As I can see, this prints out much more information than the DBI connection in my previous post. The LahmandplyrMySQL object tells me the source of the connection and the tables in the database.

ALWAYS read the README file (readme2017.txt)

The directions are right there in the title. Important stuff is in these files (like changes to the tables in the database). This section is an example of such information:

One notable change: The name of the table that contains biographical information for players has been changed from β€œMaster” to β€œPeople” top better reflect its contents.

This information saved me from some potential headache’s (my previous query on the Master table would give an error).

In the next section, I’ll go over the new changes in dbplyr with the dbplyr connection. The dplyr::tbl() function takes the src argument which is the connection to the database (LahmandplyrMySQL). The next argument is sql(), and this is a character string (inside " ") which SQL commands. I like to capitalize the MySQL syntax, refer to tables in SQL with TitleCase, and the columns in lowercase.

API changes

1) Calls of the form dplyr::foo() are now evaluated in the database, rather than locally.
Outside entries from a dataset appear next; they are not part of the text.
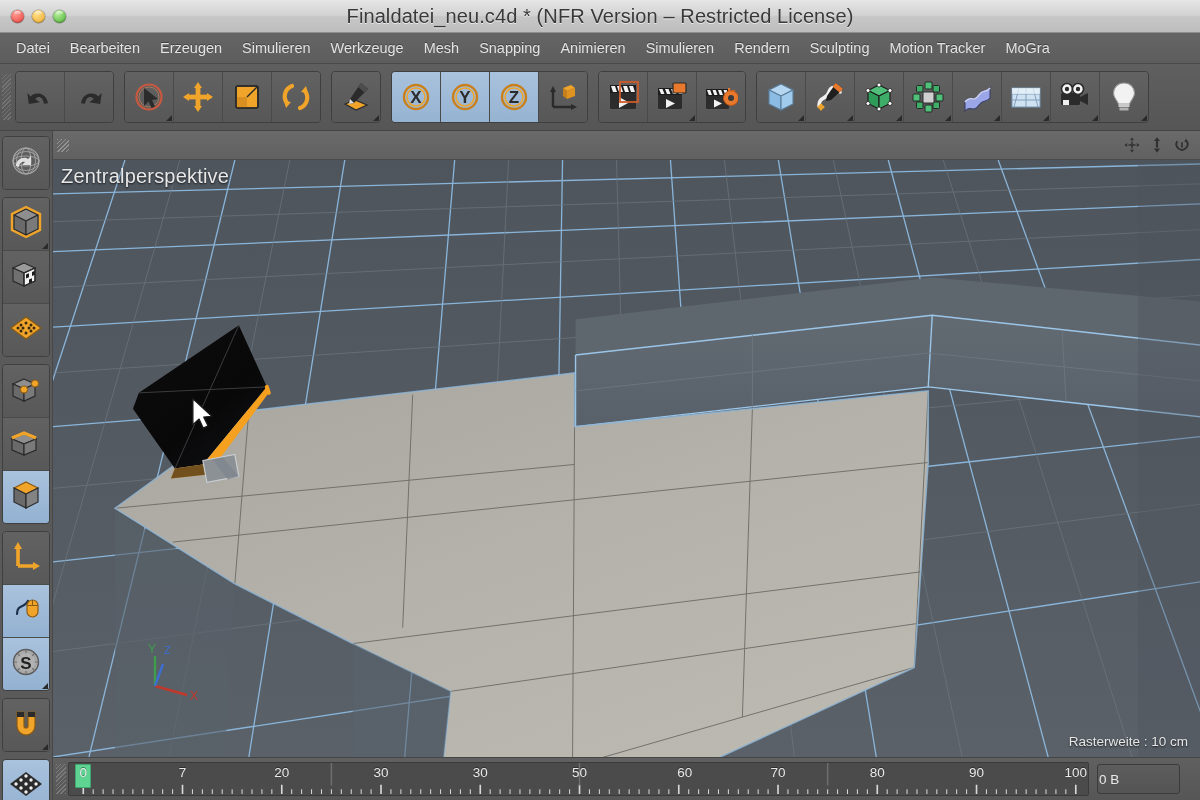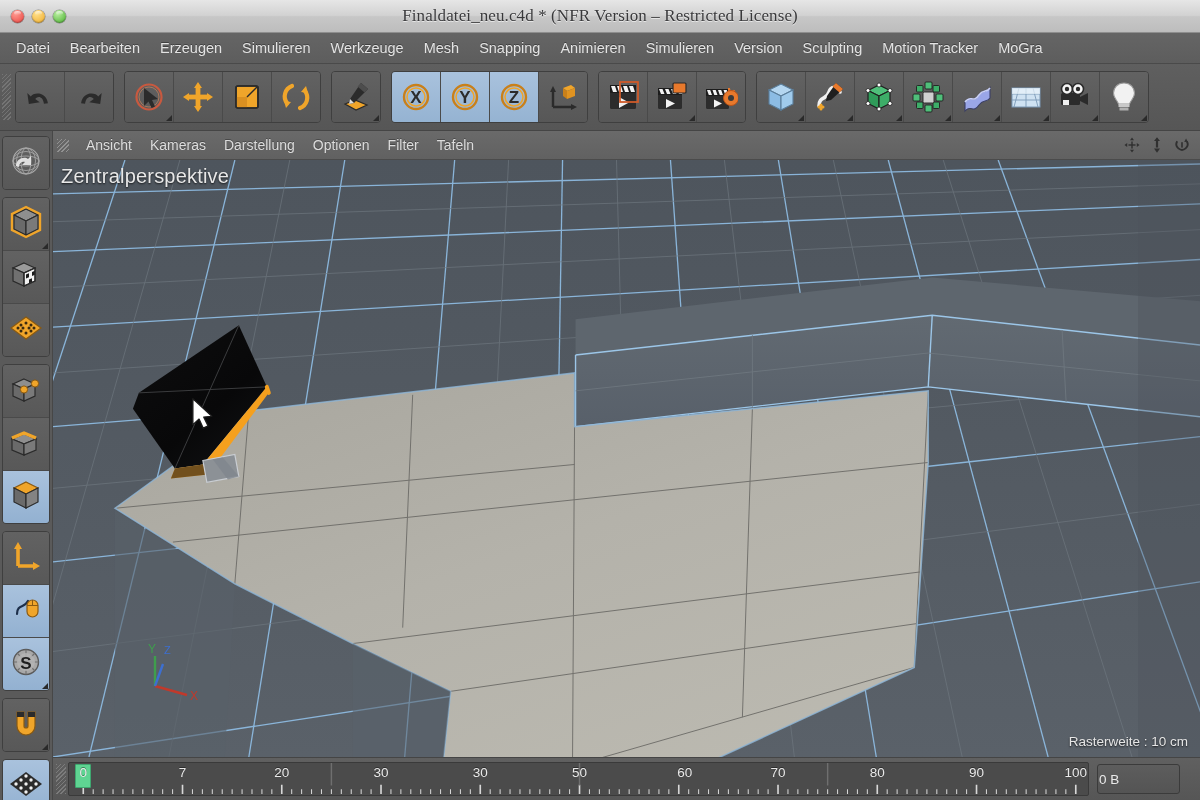--- a/index.html
+++ b/index.html
@@ -27,10 +27,9 @@
   .tl.green{background:radial-gradient(circle at 35% 28%,#b9efa0,#6dc453 65%,#44a12f);}
   .title-text{
     position:absolute;left:0;right:0;text-align:center;
-    font-size:17px;color:#39393b;letter-spacing:.1px;
+    font-size:20px;color:#39393b;letter-spacing:.1px;
     text-shadow:0 1px 0 rgba(255,255,255,.65);
     pointer-events:none;
-    font-family:Liberation Serif, serif;
   }
 
   

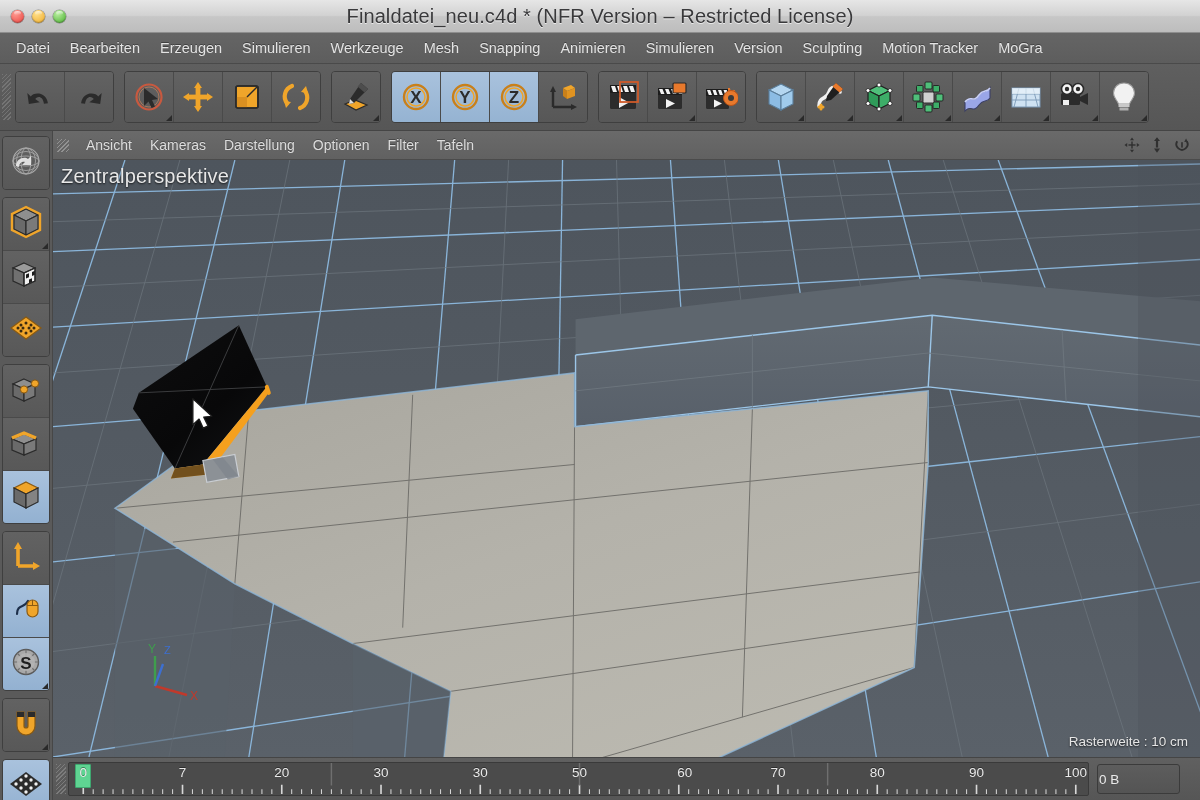--- a/index.html
+++ b/index.html
@@ -168,7 +168,7 @@
       <div class="mi">Snapping</div>
       <div class="mi">Animieren</div>
       <div class="mi">Simulieren</div>
-      <div class="mi">Version</div>
+      <div class="mi">Rendern</div>
       <div class="mi">Sculpting</div>
       <div class="mi">Motion Tracker</div>
       <div class="mi">MoGra</div>

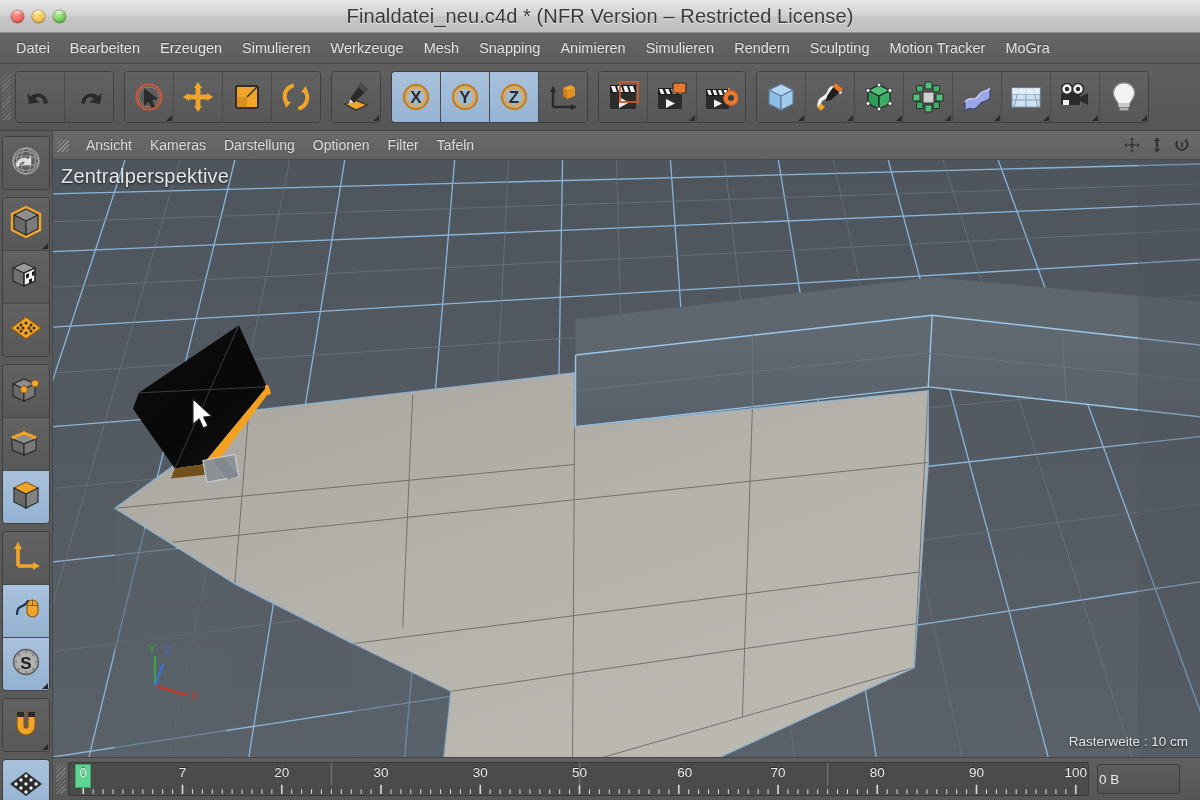--- a/index.html
+++ b/index.html
@@ -594,14 +594,6 @@
 
       <div class="vpheader">
         <div class="hgrip"></div>
-        <div id="vpmenus" style="display:flex;">
-            <div class="vmi">Ansicht</div>
-            <div class="vmi">Kameras</div>
-            <div class="vmi">Darstellung</div>
-            <div class="vmi">Optionen</div>
-            <div class="vmi">Filter</div>
-            <div class="vmi">Tafeln</div>
-          </div>
         <div class="vpnav">
           <div class="ni" title="Kamera verschieben">
             <svg width="18" height="18" viewBox="0 0 18 18">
I am assuming this means that using dplyr instead of MySQL in queries is run in the database. Such as the following:

I also pass everything to the dplyr::glimpse(78) so it prints nicely to the window.

start with SQL
dplyr::tbl(src = LahmandplyrMySQL, sql("SELECT * FROM People")) %>%
# switch to dplyr
dplyr::filter(bats == "R" & birthYear >= 1900) %>%
# view object
dplyr::glimpse(78)

Observations: ??
Variables: 24
Database: mysql 8.0.13 [root@localhost:/lahman2017]
$ playerID "adkinst01", "adlemti01", "adlesda01", "afenitr01", "a…
$ birthYear 1964, 1987, 1943, 1963, 1971, 1942, 1981, 1934, 1939, …
$ birthMonth 10, 11, 7, 9, 12, 8, 12, 2, 8, 9, 2, 8, 6, 9, 7, 1, 9,…
$ birthDay 26, 13, 15, 21, 28, 9, 27, 5, 5, 8, 16, 17, 2, 15, 15,…
$ birthCountry "USA", "USA", "USA", "USA", "USA", "USA", "USA", "USA"…
$ birthState "IL", "NY", "CA", "CA", "HI", "AL", "CO", "AL", "AL", …
$ birthCity "Chicago", "Staten Island", "Long Beach", "Escondido",…
$ deathYear NA, NA, 2016, NA, NA, 2001, NA, NA, 1984, NA, NA, NA, …
$ deathMonth NA, NA, 2, NA, NA, 1, NA, NA, 8, NA, NA, NA, NA, NA, N…
$ deathDay NA, NA, 15, NA, NA, 22, NA, NA, 16, NA, NA, NA, NA, NA…
$ deathCountry NA, NA, "USA", NA, NA, "USA", NA, NA, "USA", NA, NA, N…
$ deathState NA, NA, "CA", NA, NA, "NY", NA, NA, "GA", NA, NA, NA, …
$ deathCity NA, NA, "Long Beach", NA, NA, "New York", NA, NA, "Atl…
$ nameFirst "Steve", "Tim", "Dave", "Troy", "Benny", "Tommie", "Da…
$ nameLast "Adkins", "Adleman", "Adlesh", "Afenir", "Agbayani", "…
$ nameGiven "Steven Thomas", "Timothy Max", "David George", "Micha…
$ weight 210, 225, 187, 185, 225, 195, 215, 180, 190, 190, 200,…
$ height 78, 77, 72, 76, 72, 71, 75, 72, 75, 75, 78, 74, 71, 75…
$ bats "R", "R", "R", "R", "R", "R", "R", "R", "R", "R", "R",…
$ throws "L", "R", "R", "R", "R", "R", "R", "R", "R", "R", "R",…
$ debut "1990-09-12", "2016-05-01", "1963-05-12", "1987-09-14"…
$ finalGame "1990-10-03", "2017-09-19", "1968-09-28", "1992-07-10"…
$ retroID "adkis001", "adlet001", "adled101", "afent001", "agbab…
$ bbrefID "adkinst01", "adlemti01", "adlesda01", "afenitr01", "a…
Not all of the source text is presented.